I think for most projects the only hope of sustainability is to re-licensing with a fair source license of some kind, the prosperity license, os.cash, business source license, SSPL, etc…

I hear that it is hard.

I don’t know what human rights you’re referring to, here.

Participating in this forum requires me to have no job, no money, no children, and being supported by my parents and friends.

I hope there is no downside to you being here. There isn’t meant to be. Participation here is voluntary.

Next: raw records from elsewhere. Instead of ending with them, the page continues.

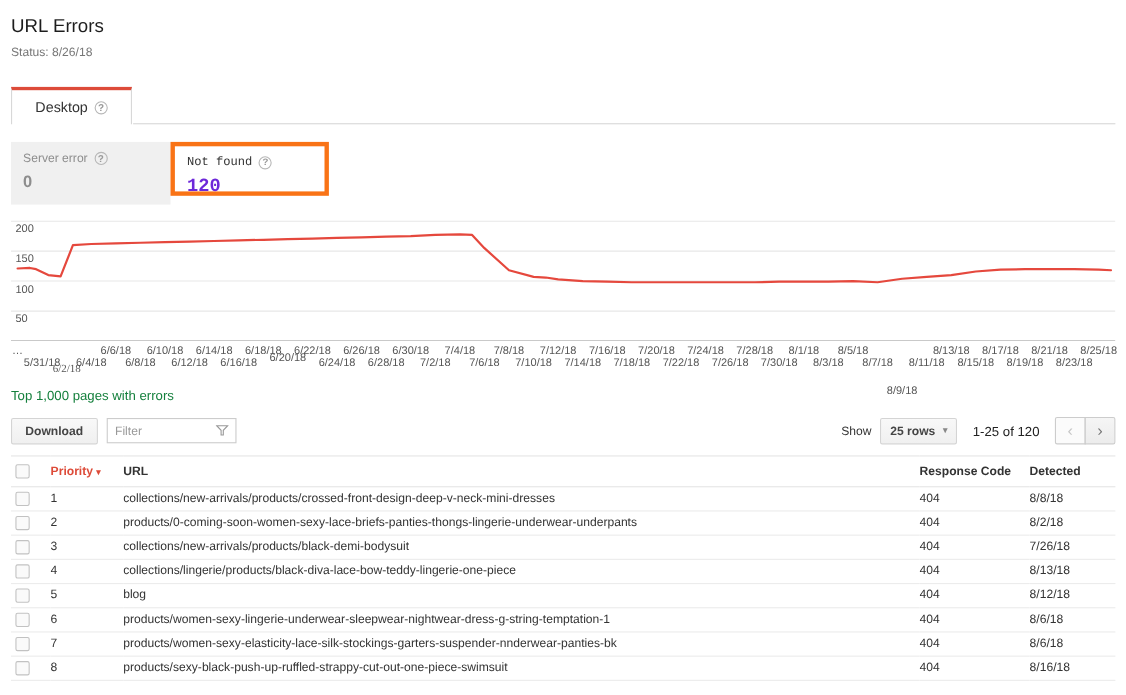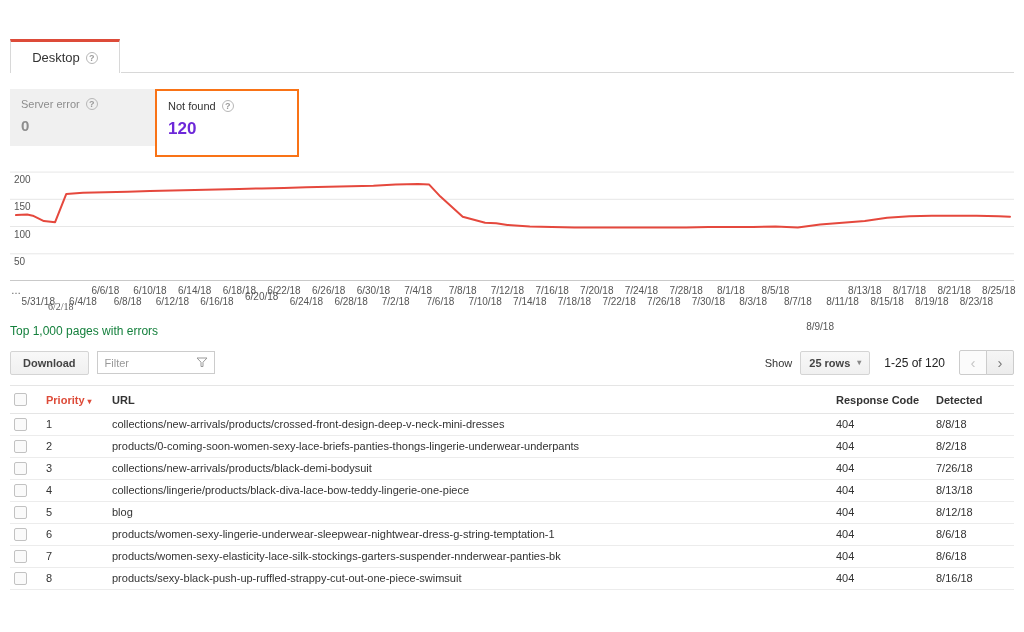--- a/index.html
+++ b/index.html
@@ -92,6 +92,7 @@
 <body>
 
 <div class="header">
+  <h1 class="page-title">URL Errors</h1>
 </div>
 
 <div class="tabstrip">

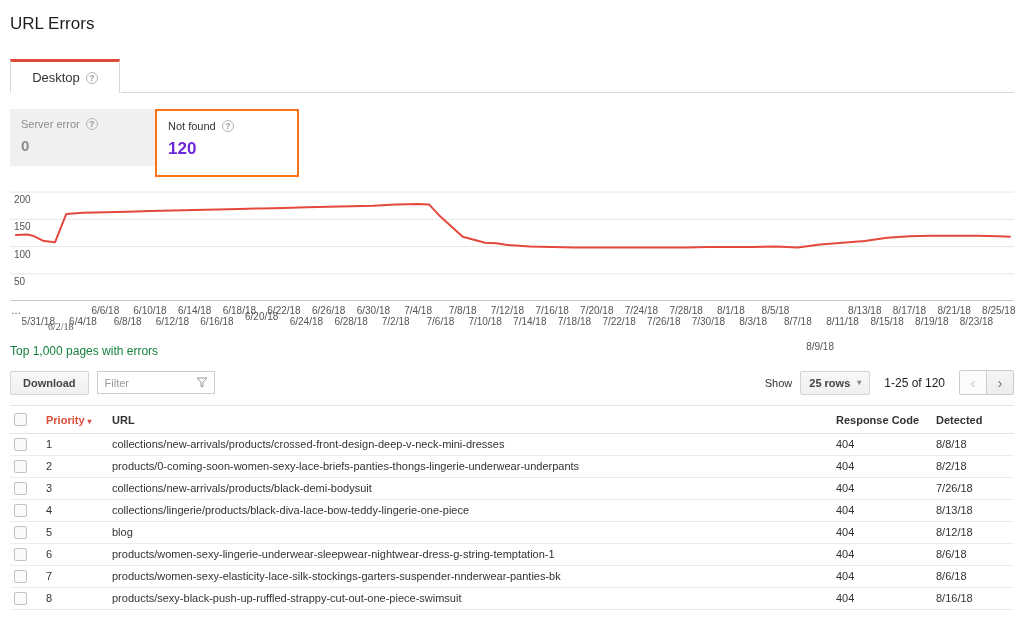--- a/index.html
+++ b/index.html
@@ -93,6 +93,7 @@
 
 <div class="header">
   <h1 class="page-title">URL Errors</h1>
+  <div class="status">Status: 8/26/18</div>
 </div>
 
 <div class="tabstrip">

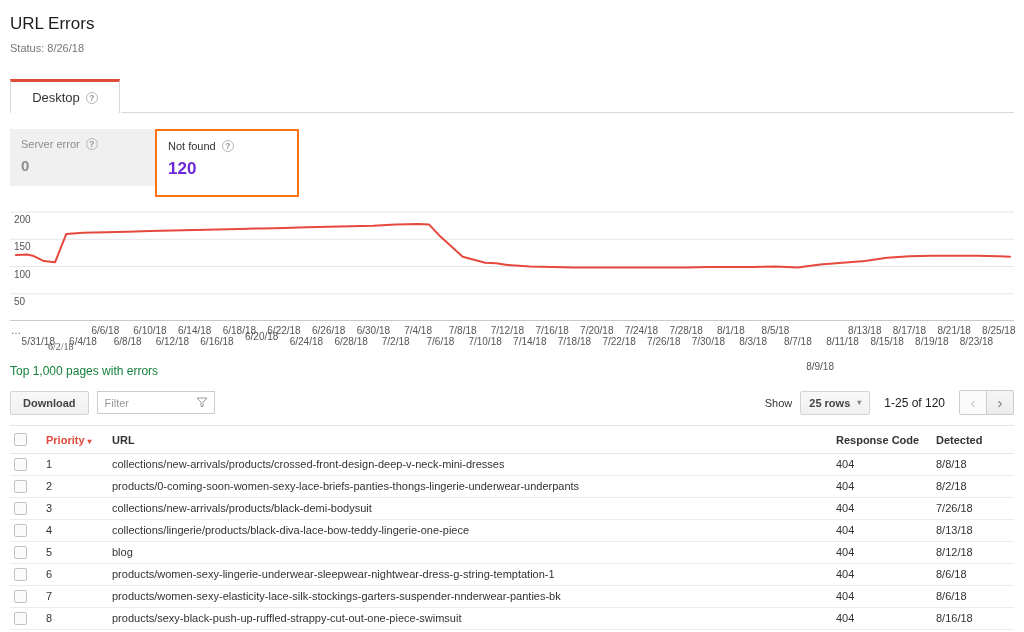--- a/index.html
+++ b/index.html
@@ -30,7 +30,7 @@
   .boxes { display:flex; margin:16px 10px 0; align-items:flex-start; }
   .box { padding:9px 11px; cursor:pointer; }
   .box.server { width:145px; height:57px; background:#f0f0f0; }
-  .box.notfound { width:144px; height:68px; background:#fff; border:2px solid #f97316; }
+  .box.notfound { width:144px; height:49px; background:#fff; border:4px solid #f97316;font-family:Liberation Mono, monospace; }
   .box-label { font-size:11px; display:flex; align-items:center; gap:6px; }
   .box.server .box-label { color:#8d8d8d; }
   .box.notfound .box-label { color:#333; }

Put all the licensing stuff away to see the point. Licenses are distracting from the core fact that making things in the open, where everybody can see and evaluate the value, doesn’t guarantee people food, home, clothes and medicine, even if the value is high. That’s why there are no human rights. The only “right” that is still there is to be the slave on the complicated labor market. Slave, because the whole time of a person is traded. If the person doesn’t have time to maintain the state of his neural network, the person becomes someone else. Reprogrammed to be the corporate worker, where there is no longer time to do things that make the world better. Only things that make money.

Me neither. That’s why I saying that human rights is just a useless concept, which is given way too much attention, resources and even been given as an excuse to start wars. Let me just take it from the air that if just 0.01% of the world’s war budget is given into donations to open source maintainers, there would no current problem of open source sustainability.